(Content revision data)
=== Section Start ===
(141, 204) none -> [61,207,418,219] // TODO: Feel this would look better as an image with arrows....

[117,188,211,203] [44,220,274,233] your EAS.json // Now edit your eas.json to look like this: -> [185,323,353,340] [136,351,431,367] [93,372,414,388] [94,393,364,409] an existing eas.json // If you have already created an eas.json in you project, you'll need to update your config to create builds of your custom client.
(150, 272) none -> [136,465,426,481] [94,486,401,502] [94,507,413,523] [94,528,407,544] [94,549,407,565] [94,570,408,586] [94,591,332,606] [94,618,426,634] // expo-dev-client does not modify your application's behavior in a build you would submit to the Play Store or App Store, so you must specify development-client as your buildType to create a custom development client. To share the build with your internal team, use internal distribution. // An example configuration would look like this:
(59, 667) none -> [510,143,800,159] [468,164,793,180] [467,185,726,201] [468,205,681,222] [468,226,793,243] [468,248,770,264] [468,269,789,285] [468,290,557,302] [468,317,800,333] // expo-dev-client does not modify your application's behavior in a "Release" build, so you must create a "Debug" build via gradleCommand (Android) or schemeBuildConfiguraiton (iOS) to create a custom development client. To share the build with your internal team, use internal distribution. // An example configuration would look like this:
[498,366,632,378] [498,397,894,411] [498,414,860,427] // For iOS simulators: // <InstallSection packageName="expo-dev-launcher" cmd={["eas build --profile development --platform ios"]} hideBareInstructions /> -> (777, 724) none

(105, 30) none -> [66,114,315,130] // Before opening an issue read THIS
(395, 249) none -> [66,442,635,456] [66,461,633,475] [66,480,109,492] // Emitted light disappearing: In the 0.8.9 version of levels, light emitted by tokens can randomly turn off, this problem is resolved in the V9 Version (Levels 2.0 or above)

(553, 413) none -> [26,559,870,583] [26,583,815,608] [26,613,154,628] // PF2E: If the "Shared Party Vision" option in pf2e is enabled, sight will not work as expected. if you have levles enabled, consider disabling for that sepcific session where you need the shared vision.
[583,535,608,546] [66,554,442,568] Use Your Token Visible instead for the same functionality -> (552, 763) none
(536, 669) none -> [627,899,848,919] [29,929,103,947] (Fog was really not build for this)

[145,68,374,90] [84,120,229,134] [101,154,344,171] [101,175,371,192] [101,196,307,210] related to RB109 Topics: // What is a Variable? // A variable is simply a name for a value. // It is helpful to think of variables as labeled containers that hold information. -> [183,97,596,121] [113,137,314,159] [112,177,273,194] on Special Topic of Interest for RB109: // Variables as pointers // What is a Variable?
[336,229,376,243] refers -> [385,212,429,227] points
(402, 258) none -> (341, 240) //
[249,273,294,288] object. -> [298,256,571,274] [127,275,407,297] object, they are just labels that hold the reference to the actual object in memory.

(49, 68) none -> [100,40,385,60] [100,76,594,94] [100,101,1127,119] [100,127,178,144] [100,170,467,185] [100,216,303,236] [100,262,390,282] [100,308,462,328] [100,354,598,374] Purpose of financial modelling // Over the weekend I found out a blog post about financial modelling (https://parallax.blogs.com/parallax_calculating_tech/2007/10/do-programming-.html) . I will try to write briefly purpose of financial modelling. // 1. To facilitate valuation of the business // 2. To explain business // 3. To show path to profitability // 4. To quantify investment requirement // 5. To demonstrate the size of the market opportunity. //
=== Section End ===
(Task directions):
Take the entries above and copy them out exactly.

(Exercise result):
(141, 204) none -> [61,207,418,219] // TODO: Feel this would look better as an image with arrows....

[117,188,211,203] [44,220,274,233] your EAS.json // Now edit your eas.json to look like this: -> [185,323,353,340] [136,351,431,367] [93,372,414,388] [94,393,364,409] an existing eas.json // If you have already created an eas.json in you project, you'll need to update your config to create builds of your custom client.
(150, 272) none -> [136,465,426,481] [94,486,401,502] [94,507,413,523] [94,528,407,544] [94,549,407,565] [94,570,408,586] [94,591,332,606] [94,618,426,634] // expo-dev-client does not modify your application's behavior in a build you would submit to the Play Store or App Store, so you must specify development-client as your buildType to create a custom development client. To share the build with your internal team, use internal distribution. // An example configuration would look like this:
(59, 667) none -> [510,143,800,159] [468,164,793,180] [467,185,726,201] [468,205,681,222] [468,226,793,243] [468,248,770,264] [468,269,789,285] [468,290,557,302] [468,317,800,333] // expo-dev-client does not modify your application's behavior in a "Release" build, so you must create a "Debug" build via gradleCommand (Android) or schemeBuildConfiguraiton (iOS) to create a custom development client. To share the build with your internal team, use internal distribution. // An example configuration would look like this:
[498,366,632,378] [498,397,894,411] [498,414,860,427] // For iOS simulators: // <InstallSection packageName="expo-dev-launcher" cmd={["eas build --profile development --platform ios"]} hideBareInstructions /> -> (777, 724) none

(105, 30) none -> [66,114,315,130] // Before opening an issue read THIS
(395, 249) none -> [66,442,635,456] [66,461,633,475] [66,480,109,492] // Emitted light disappearing: In the 0.8.9 version of levels, light emitted by tokens can randomly turn off, this problem is resolved in the V9 Version (Levels 2.0 or above)

(553, 413) none -> [26,559,870,583] [26,583,815,608] [26,613,154,628] // PF2E: If the "Shared Party Vision" option in pf2e is enabled, sight will not work as expected. if you have levles enabled, consider disabling for that sepcific session where you need the shared vision.
[583,535,608,546] [66,554,442,568] Use Your Token Visible instead for the same functionality -> (552, 763) none
(536, 669) none -> [627,899,848,919] [29,929,103,947] (Fog was really not build for this)

[145,68,374,90] [84,120,229,134] [101,154,344,171] [101,175,371,192] [101,196,307,210] related to RB109 Topics: // What is a Variable? // A variable is simply a name for a value. // It is helpful to think of variables as labeled containers that hold information. -> [183,97,596,121] [113,137,314,159] [112,177,273,194] on Special Topic of Interest for RB109: // Variables as pointers // What is a Variable?
[336,229,376,243] refers -> [385,212,429,227] points
(402, 258) none -> (341, 240) //
[249,273,294,288] object. -> [298,256,571,274] [127,275,407,297] object, they are just labels that hold the reference to the actual object in memory.

(49, 68) none -> [100,40,385,60] [100,76,594,94] [100,101,1127,119] [100,127,178,144] [100,170,467,185] [100,216,303,236] [100,262,390,282] [100,308,462,328] [100,354,598,374] Purpose of financial modelling // Over the weekend I found out a blog post about financial modelling (https://parallax.blogs.com/parallax_calculating_tech/2007/10/do-programming-.html) . I will try to write briefly purpose of financial modelling. // 1. To facilitate valuation of the business // 2. To explain business // 3. To show path to profitability // 4. To quantify investment requirement // 5. To demonstrate the size of the market opportunity. //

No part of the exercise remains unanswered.